021 – Climate-Driven Variability in the Context of the Energy-for-Water Nexus: a Case Study in Southern Portugal
Research on climate-driven variability in the water and energy sectors is required to drive adaptative policies to climate change and boost cross-sectorial synergies. This study addresses the role of the North Atlantic Oscillation (NAO) and East Atlantic pattern (EA) on the water-energy nexus in southern Portugal (Algarve region) from the point of view of water demand, instead of the usual point of view of hydropower production. Water at surface reservoirs and aquifers and solar and wind energy potentials (SP and WP, respectively) do not share the same dominant variability scales, but their interrelationships have implications for leveraging the use of renewable energy in the water sector, particularly through water pumping efficiency gains. Water availability is dominated by interannual fluctuations (70% of the total variance) whereas SP and WP are characterized by seasonal variability scales (98% and 41% of the total variance, respectively).

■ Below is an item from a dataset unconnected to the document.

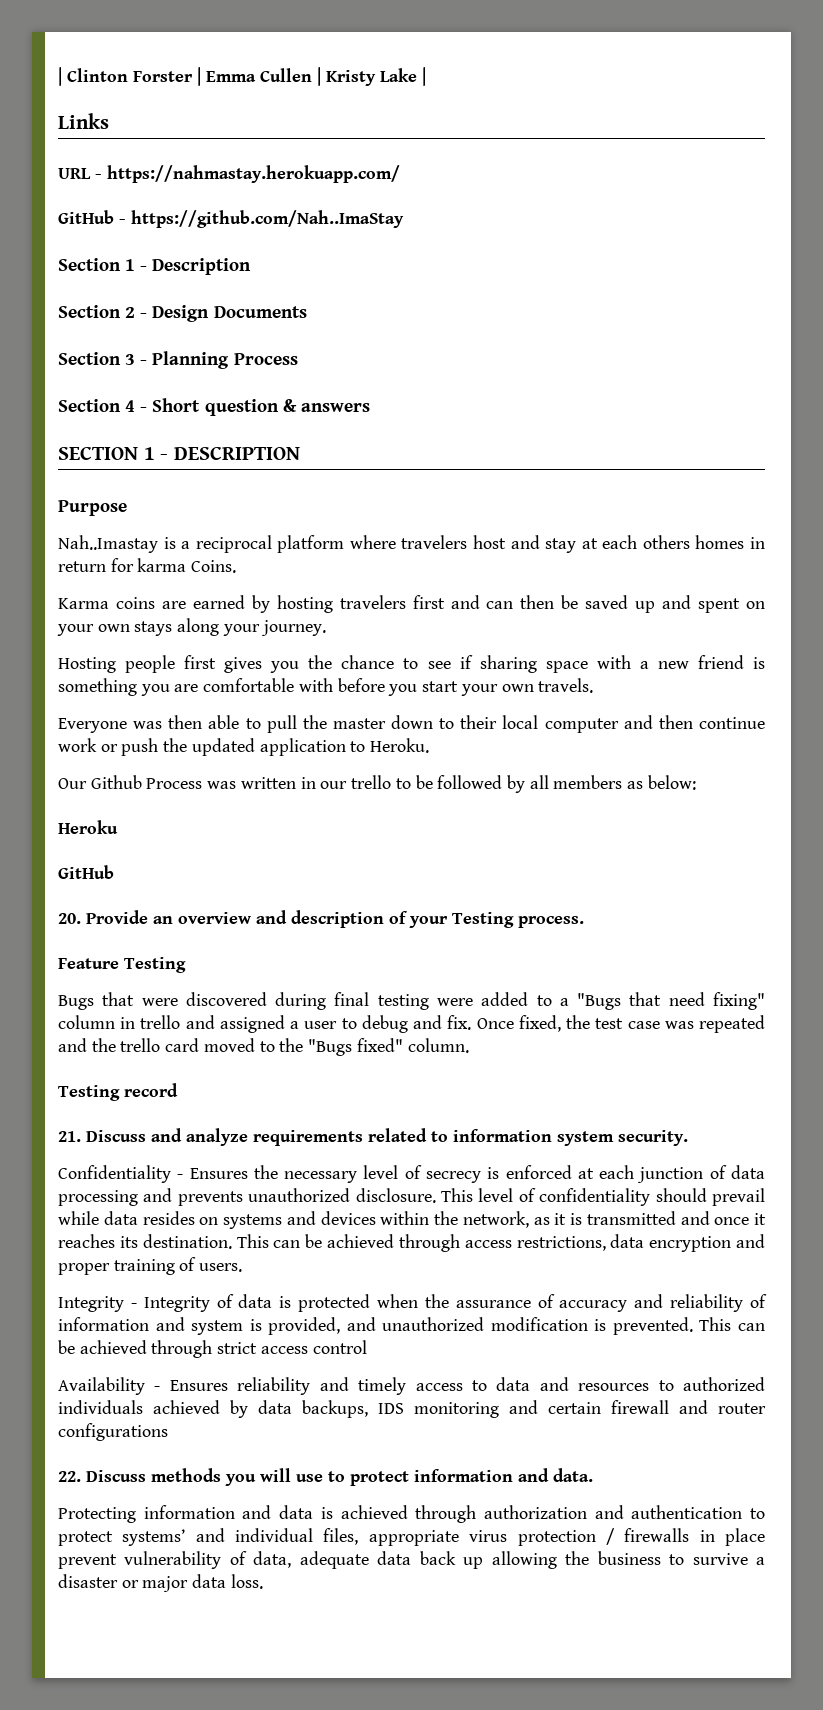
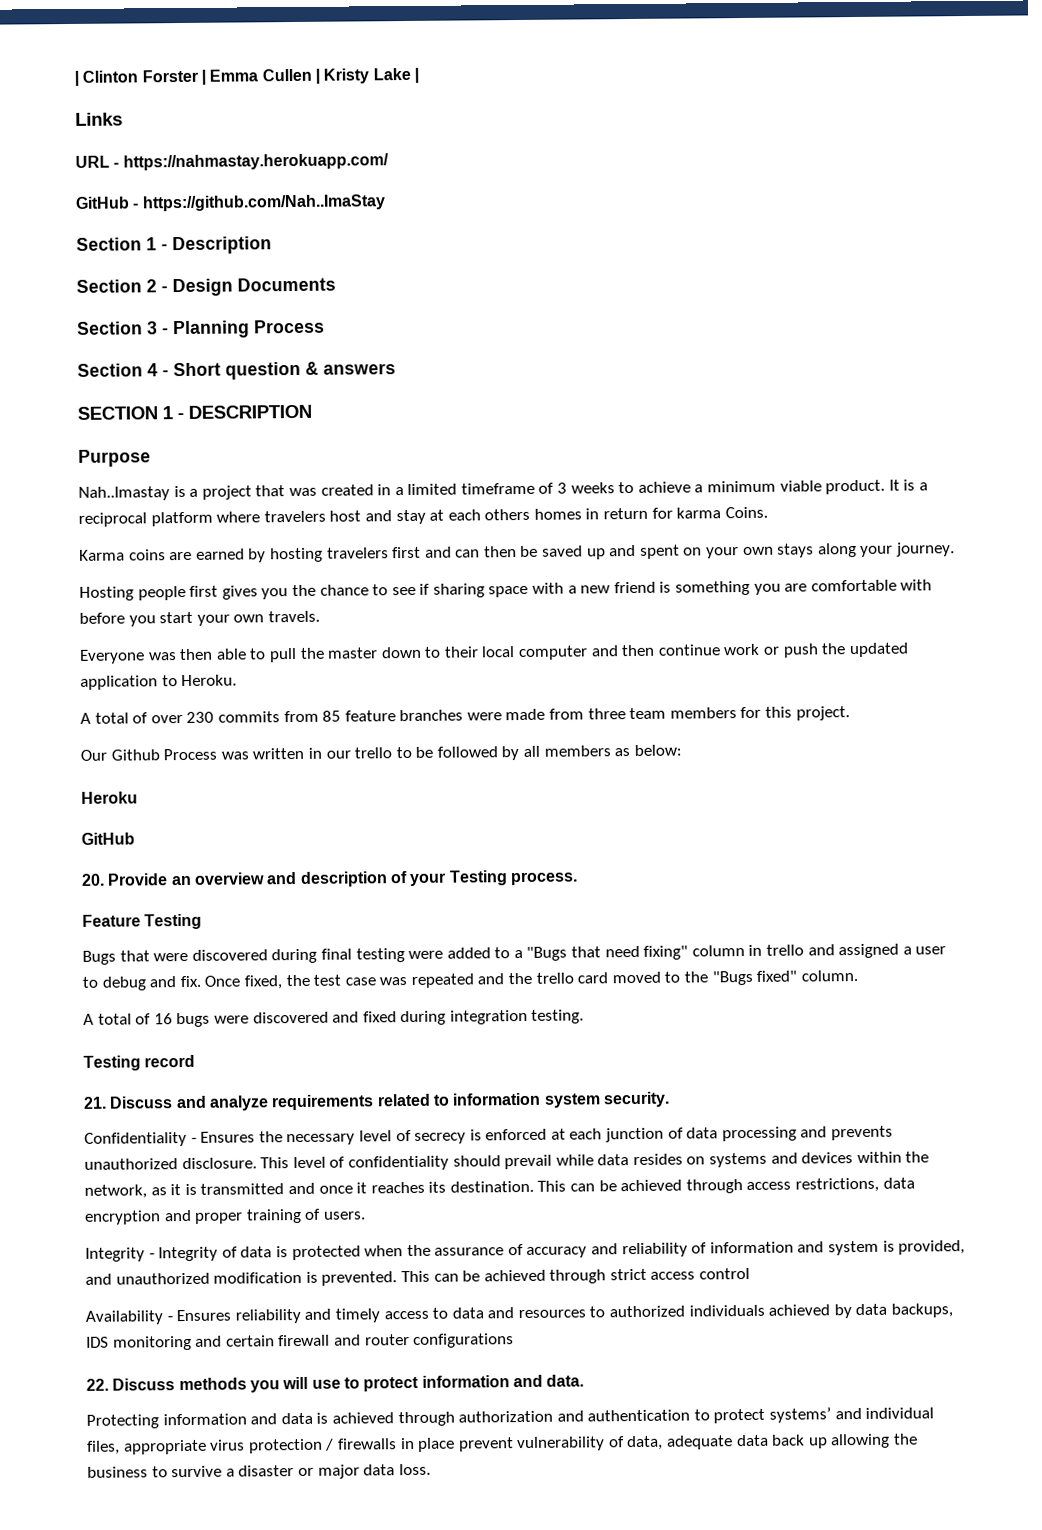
(191, 545) none -> [201,479,928,500] project that was created in a limited timeframe of 3 weeks to achieve a minimum viable product. It is a
(430, 745) none -> [80,706,850,724] // A total of over 230 commits from 85 feature branches were made from three team members for this project.
(469, 1045) none -> [83,1009,585,1028] // A total of 16 bugs were discovered and fixed during integration testing.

At interannual scales NAO is the main driver of low-frequency variability governing cycles in the 6-8 -year band whereas fluctuations in the 2-4 -year band are mainly associated with EA. Coupling or synchronizations between opposite phases of NAO and EA correspond to extremes in water availability. Minimum water levels in the summer and during droughts, corresponding to maximum energy demand in the water sector, are clearly connected to synchronized positive NAO and negative EA phases in the preceding winter. Recent advances in the seasonal and long-term predictability of NAO and EA climate patterns can help to improve drought resilience and groundwater sustainability and have huge potential benefits in the water-energy nexus in the Algarve region. Finally, to decarbonize freshwater supply in the Algarve, policy instruments will need to account for unregulated pumping which enable conditions for groundwater depletion, energy and water management integration and the exploration of innovative energy investments.